Por falar em desaparecimento, há por aí um personagem, especialista em presidencias de “orgãos”, que dá pelo nome de Dr. Gilberto, que desapareceu do país no hiato entre a primeira e segunda votações acima abordadas. Felizmente para todos nós, e muito principalmente para ele, julgo que apareceu na Alemanha, para assistir com a pompa que é devida ao seu estatuto a umas peladinhas que vão lá fazer durante este mês. Curiosamente, tenho que para o meu clube, mais importante do que o seu desaparecimento fisico do país, é talvez o recente desaparecimento dos cabelos grisalhos do Dr. Gilberto, sendo substituídos por farta e ruiva cabeleira. Com normalidade, o Dr., sendo especialista em presidir a “orgãos”, ligará possivelmente mais á forma que ao conteúdo das coisas, porventura com a intenção de se “sacrificar” por muitos e bons anos na presidencia de quaisquer “orgãos” que á frente lhe apareçam. No fundo, pode-se definir esta ilustre personagem como um “esteta”. Parece que o aspecto ruivo de alguem grisalho só impressiona os poderosos estrangeiros reunidos á volta das peladinhas na Alemanha, enquanto o Dr. em causa se esforçar para que os seus “orgãos” cumpram as leis que regem as peladinhas profissionais. Misturando culinária com agricultura, apertem os pasteis os tomates á cenoura, e veremos se esta não mexe o seu cuzinho para salvaguardar a boa impressão que causa perante os seus estrangeiros pares… restaurador Olex e tintas Pantene incluídas, claro.

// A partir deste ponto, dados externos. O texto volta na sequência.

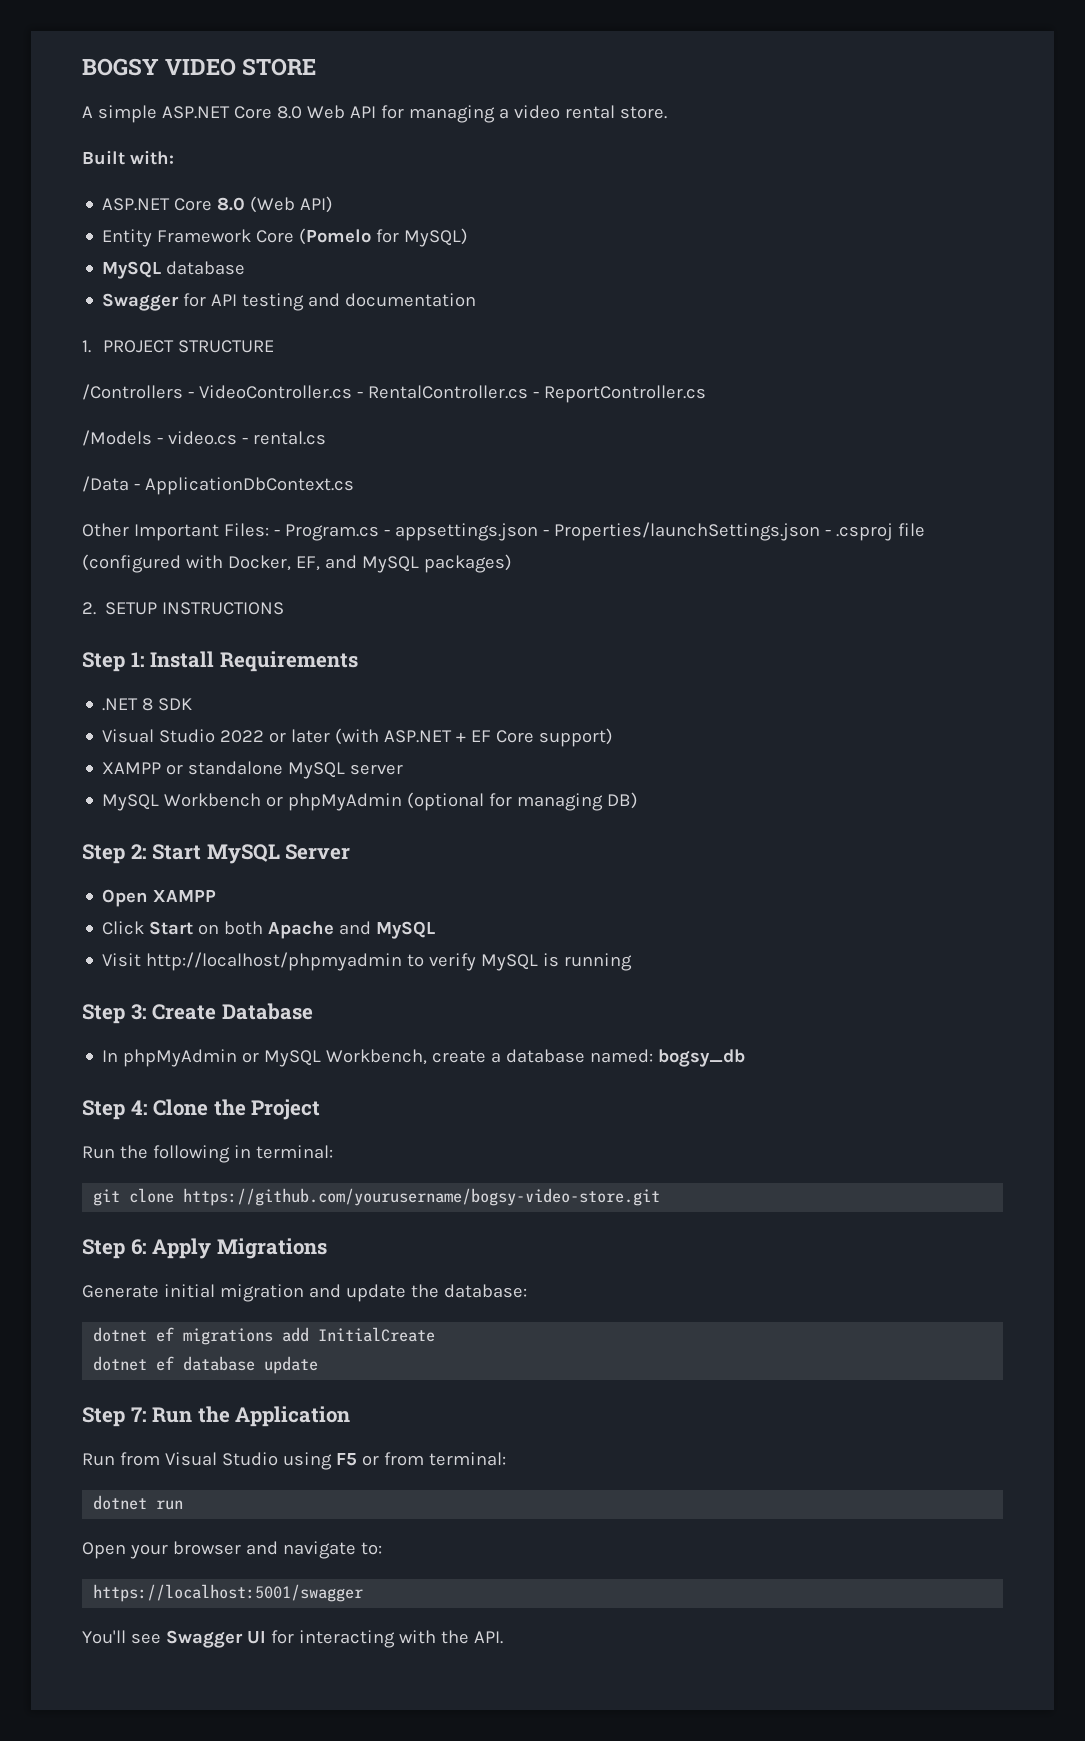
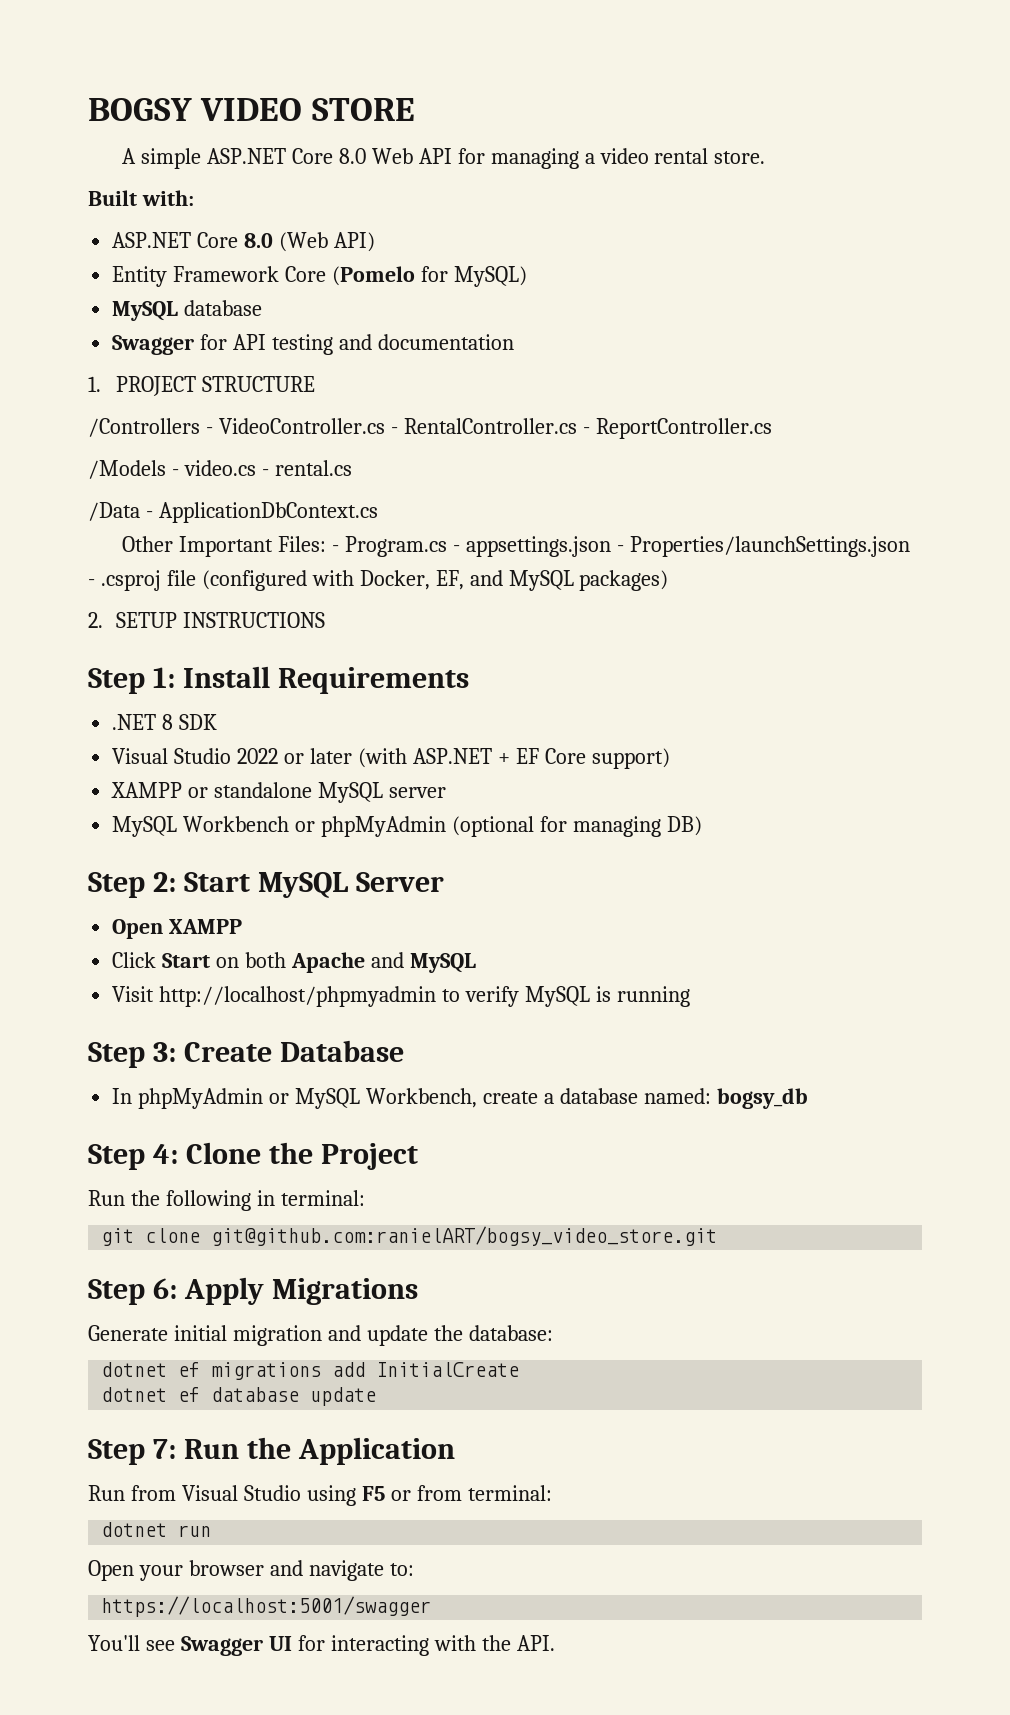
- git clone https://github.com/yourusername/bogsy-video-store.git
+ git clone git@github.com:ranielART/bogsy_video_store.git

Parece que a direcção do meu clube reuniu ontem, após saber dos resultados da fatídica segunda votação. A direcção pode fazer muita coisa nesta altura crítica para tantos. Não espero menos aliás que uma viagem do nosso Presidente á Alemanha, onde actuam os contínuos nas peladinhas de verão 2006, ANTES da nossa selecção jogar o primeiro jogo, curiosamente contra a selecção onde milita o contínuo em causa neste caso, aparecendo em Marienfeld e exigindo uma audiencia urgente com algum estrangeiro importante no veto de presidencias de diversos “orgãos” locais. Espero claro, que antes disso o nosso Presidente organize em territorio luso uma conferencia de imprensa onde categoricamente diga que vai impedir a selecção nacional de participar no mundial. E mostre o artigo internacional que traduz essa sanção aplicável quando “orgãos” nacionais jogam ao poker com cartas na manga. Chama-se a isto a diferença entre o grisalho e o novo ruivo.
Acredito eu por um minuto que a nossa selecção seja impedida de jogar o Mundial? Claro que não, mas na sociedade “esteta” em que vivemos, o normal é a comunicação social só dar primeiras páginas á loucura instituída. Aliás, um fax para a Reuters e para a AP são certamente outras acções a realizar. Ter impacto internacional, mesmo que pequeno é naturalmente muito relevante.
Temo no entanto que esperar uma decisão enérgica da direcção do meu clube é o mesmo que ficar á espera de Godot. Temo que o querer não poder seja mais forte que o fazer. Temo ainda que se recorra a todas as cartas na manga para se fingir que se quis. A normalidade, portanto.
Qual passe mágico de um Maradona que já foi profissional mas regressou a amador, é nesta triste geometria que se desenha a matemática intercepção entre Samuel Beckett e Arno Gruen.